A Shift in Priorities

Cancer is a huge learning curve and the ultimate game changer. You never live your life in the same way. You try and avoid stress and you are choosy about who you allow into your life, and by how much.

I will never let myself get overworked again, ever. My children are adults now and it’s time for me to live my life in my best interests; to take a bigger slice of life for myself. A lot changed after my diagnosis — for the better and for the worse — and I’ll get to that.

The Overwhelming Reality of the Now

Those early tests to confirm diagnosis were overwhelming. I remember being entombed in the MRI machine, the ultimate diagnostic test, the surgeon ordered not long after the results of the biopsy were known, listening to the click of the magnets and fighting off claustrophobia. I pondered hindsight. It could have been so different but as my dearly loved sister Jane always reminded me, how many people say, “Could have, should have, would have?”

I supposed she was right; what is past is past. What matters is the now and the journey, the gratitude we learn to make part of our life and, ironically, the cruelest lessons cancer deals us. I now give myself permission to put myself first.

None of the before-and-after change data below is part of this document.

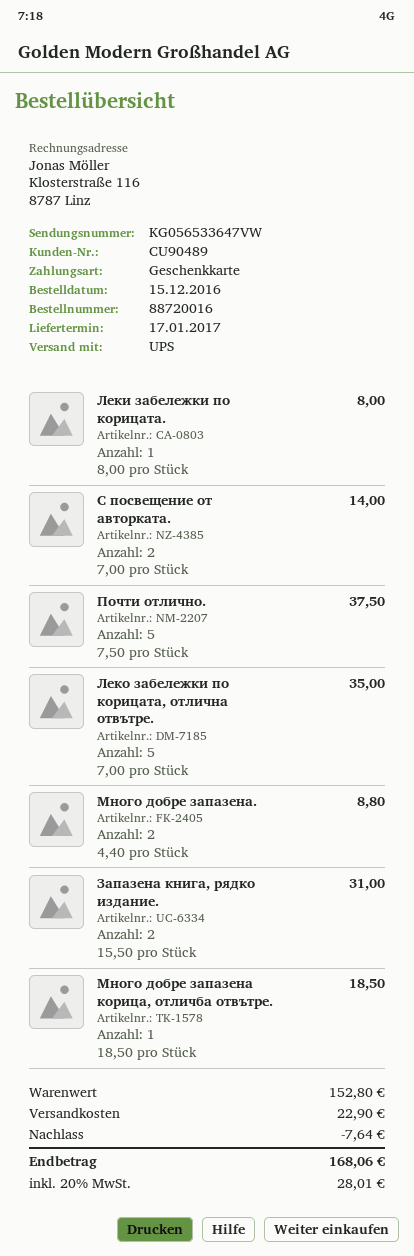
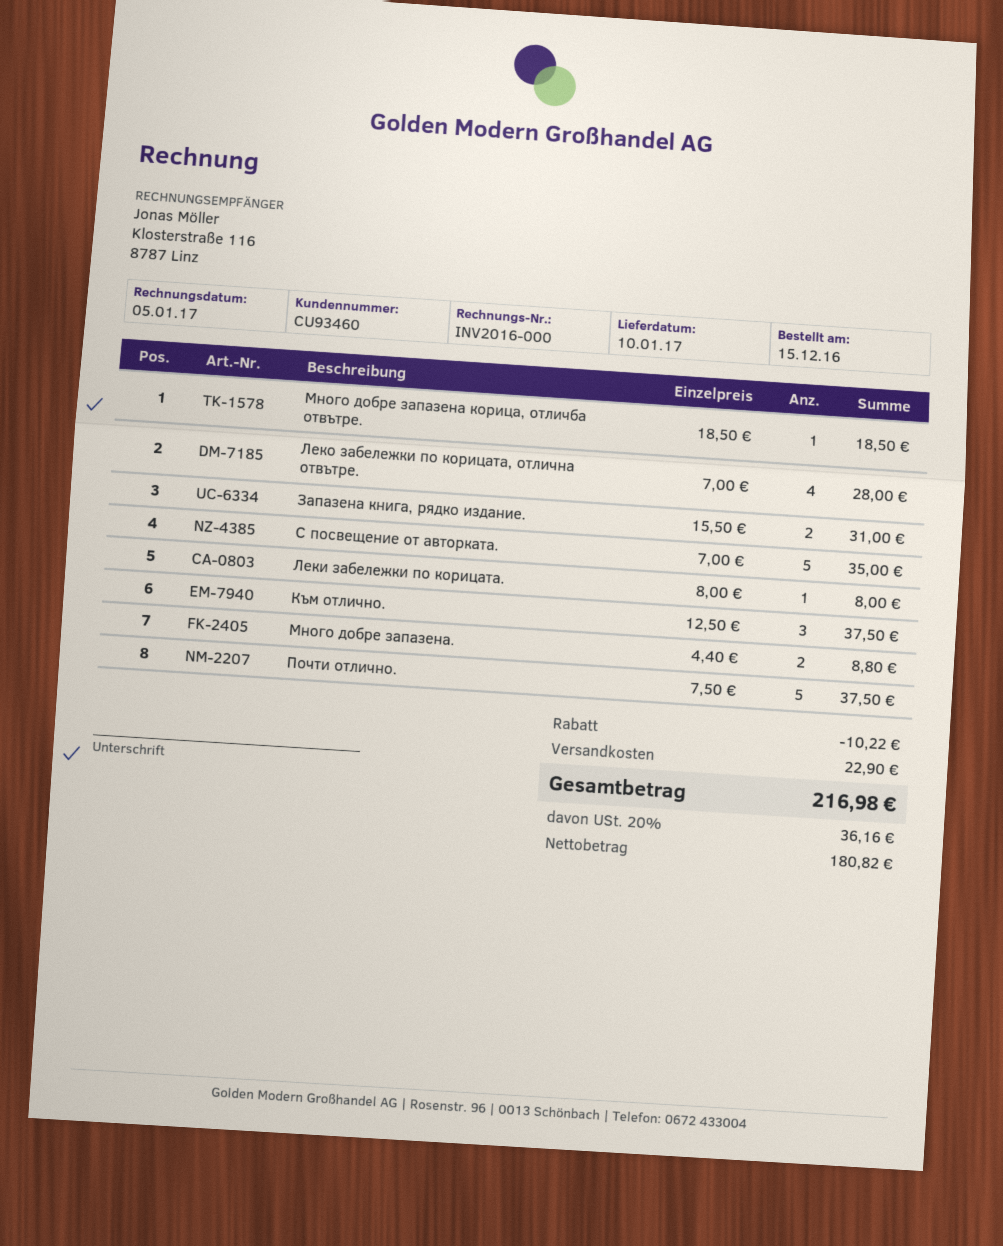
delivery date: 2017-01-17 -> 2017-01-10
customer number: CU90489 -> CU93460
С посвещение от авторката.: 2 x 7.00 = 14.00 -> 5 x 7.00 = 35.00
Леко забележки по корицата, отлична отвътре.: 5 x 7.00 = 35.00 -> 4 x 7.00 = 28.00
Към отлично.: none -> 3 x 12.50 = 37.50
discount: 7.64 -> 10.22
tax: 20% = 28.01 -> 20% = 36.16
total: 168.06 -> 216.98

The Agonizing Waiting Period

The period between diagnosis, while they run the multitude of tests, when they are still deciding the degree of the bad news they will give you, is the worst part at the beginning. It’s the not knowing that’s excruciatingly frightening for you and for your family.

I remember the thoughts going through my mind, that if there is a way out of this, I would take it. Was there a bargain I could make and, if so, with whom? Perhaps this was happening to someone else, maybe they were mistaken? I’ve dodged bullets before; how could I wriggle out of this one?

It was, as you can see, the reactions of a desperate person, slowly sinking into the quicksand of inevitability.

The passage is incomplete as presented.